▶ **Given data**
——
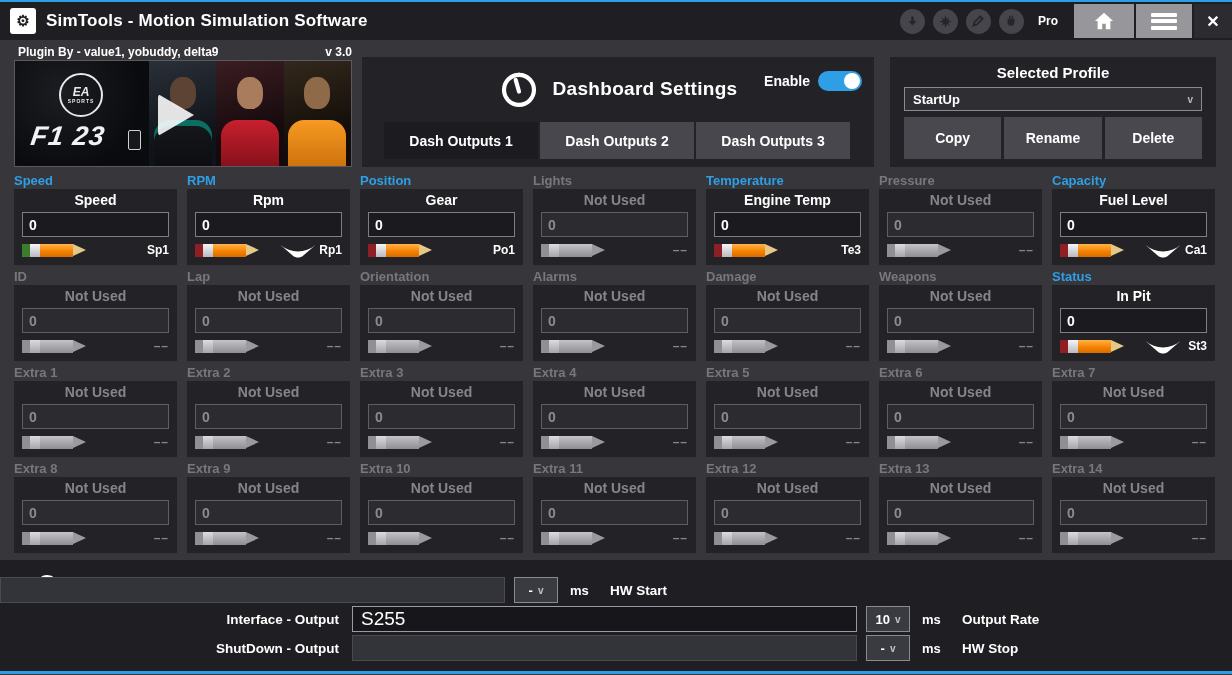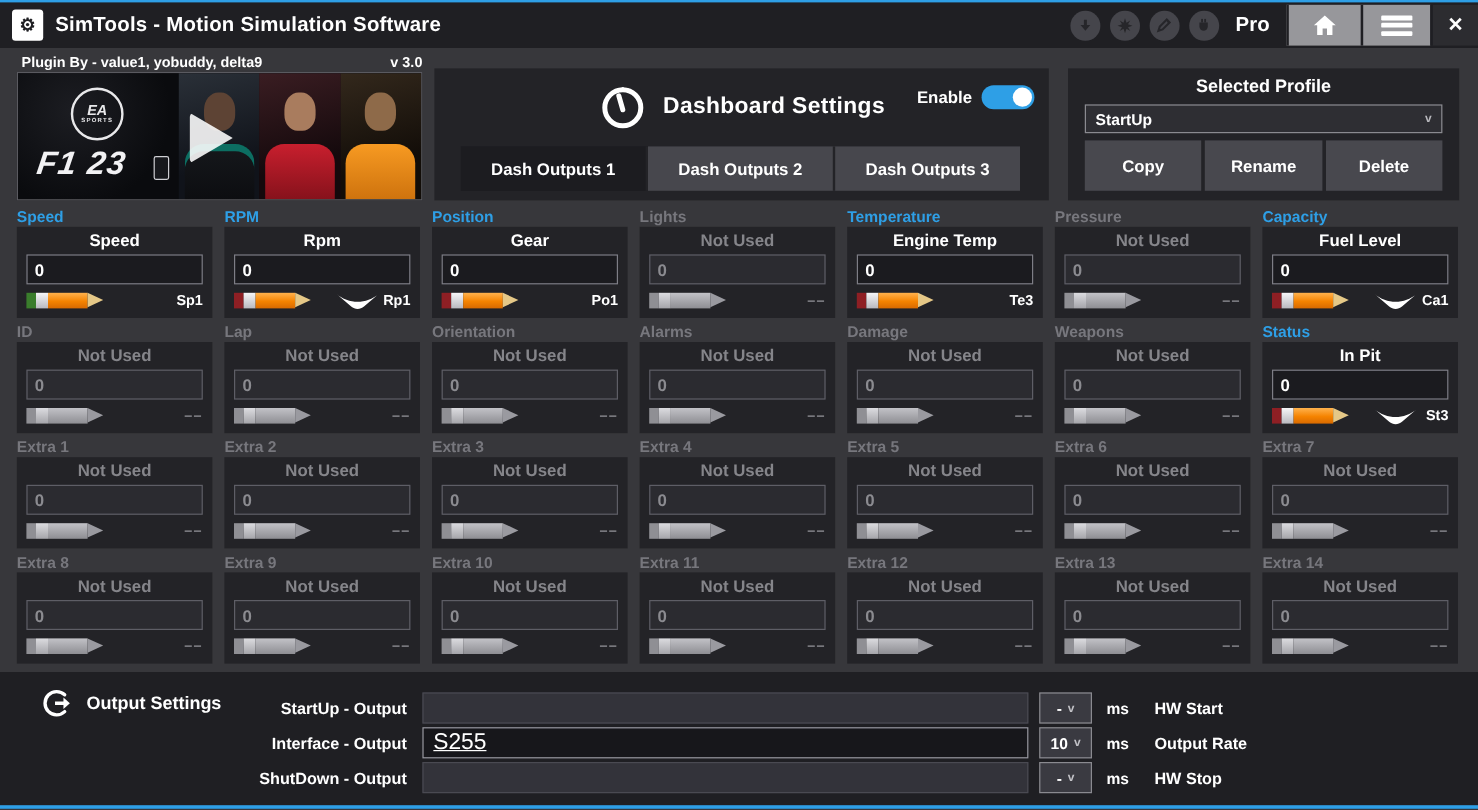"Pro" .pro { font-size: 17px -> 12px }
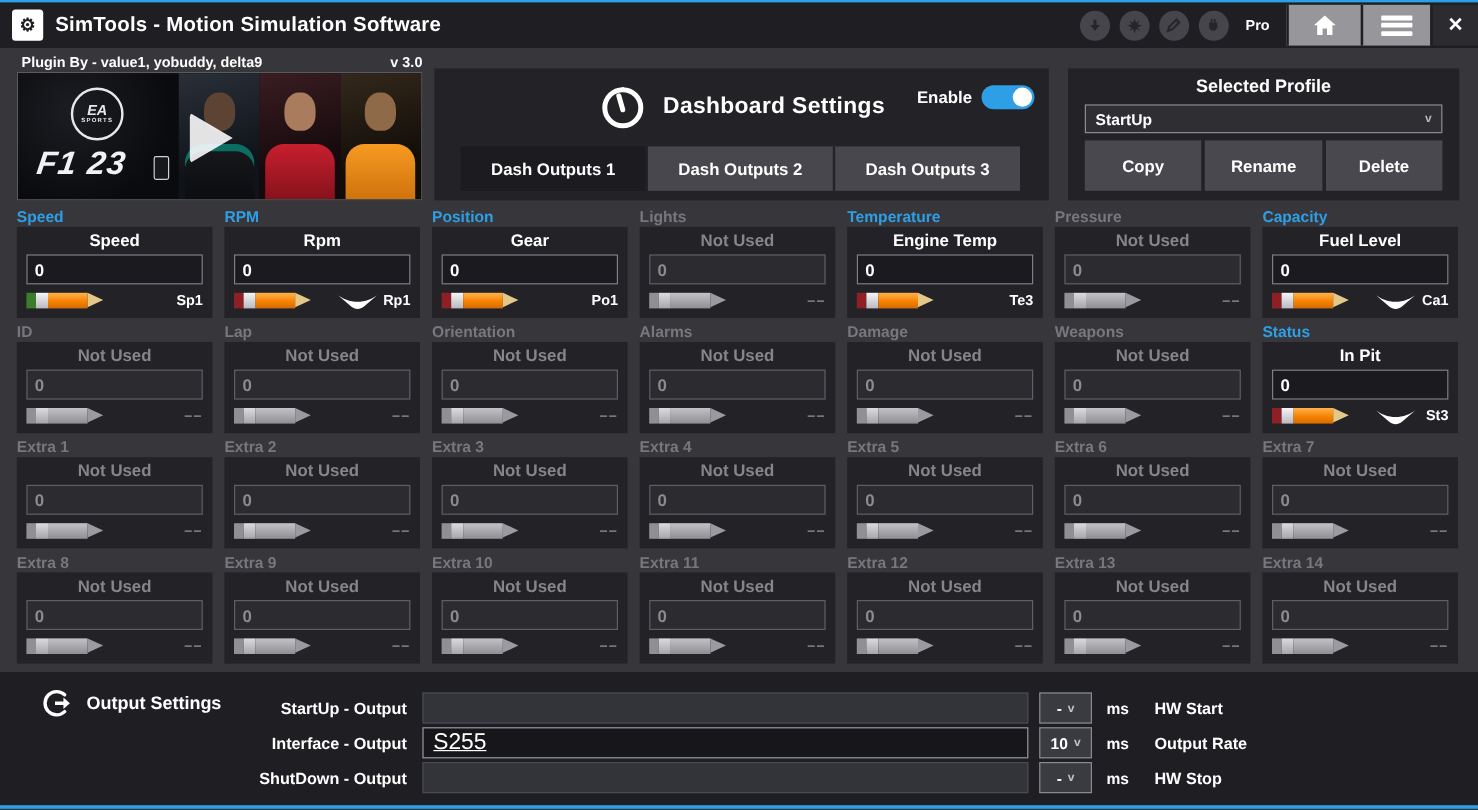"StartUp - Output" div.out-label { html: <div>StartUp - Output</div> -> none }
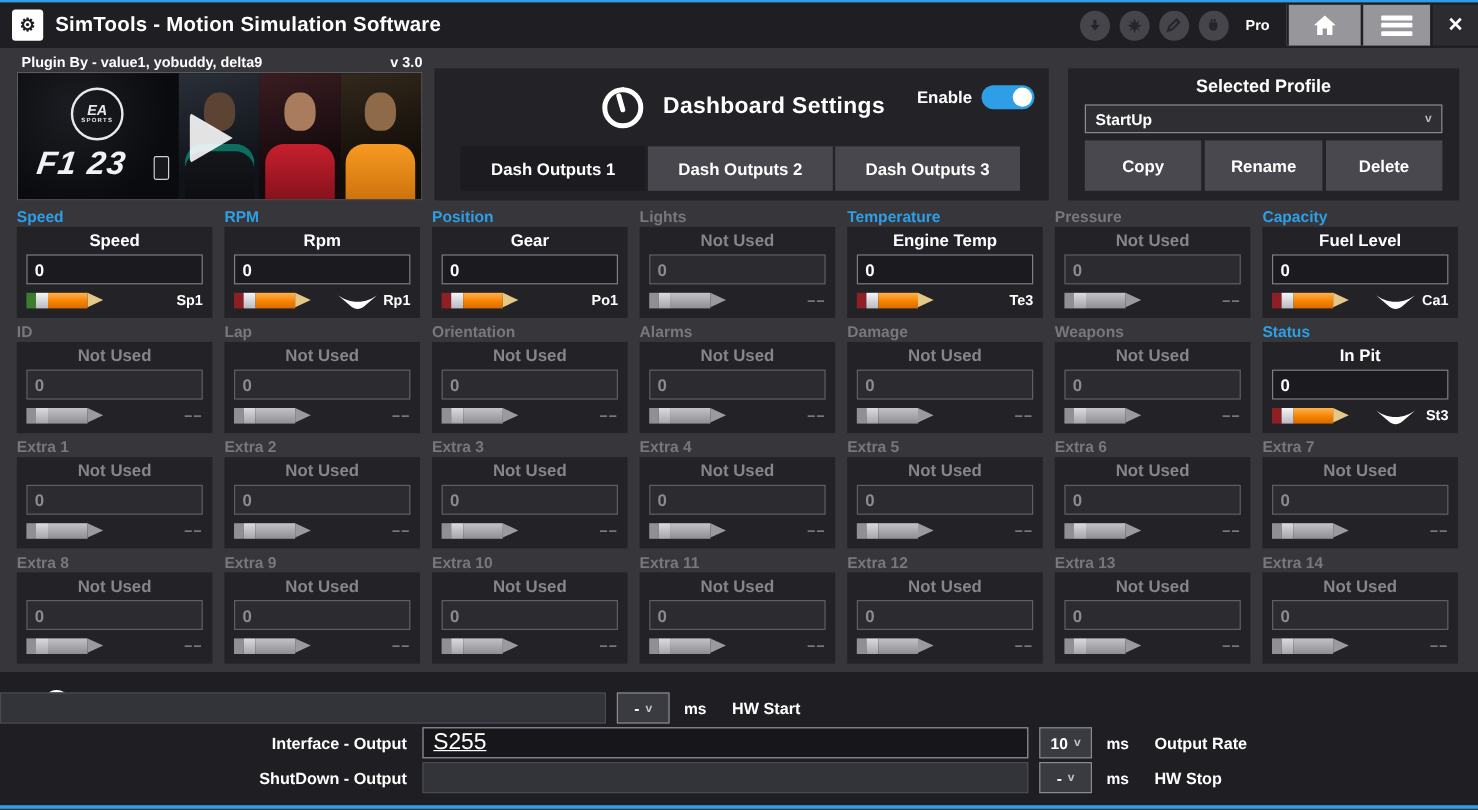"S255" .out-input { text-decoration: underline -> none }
——
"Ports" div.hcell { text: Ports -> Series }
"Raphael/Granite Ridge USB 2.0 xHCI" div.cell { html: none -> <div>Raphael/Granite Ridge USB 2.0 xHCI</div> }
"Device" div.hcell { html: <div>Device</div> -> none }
——
▶ **Aim of the task**
Print the part of the listing above that opens with the line containing "<div>StartUp - Output</div>" and closes with the line containing "text-decoration: underline ->". Copy it exactly, both ends included, and omit the pictures.

▶ **Response area**
"StartUp - Output" div.out-label { html: <div>StartUp - Output</div> -> none }
"S255" .out-input { text-decoration: underline -> none }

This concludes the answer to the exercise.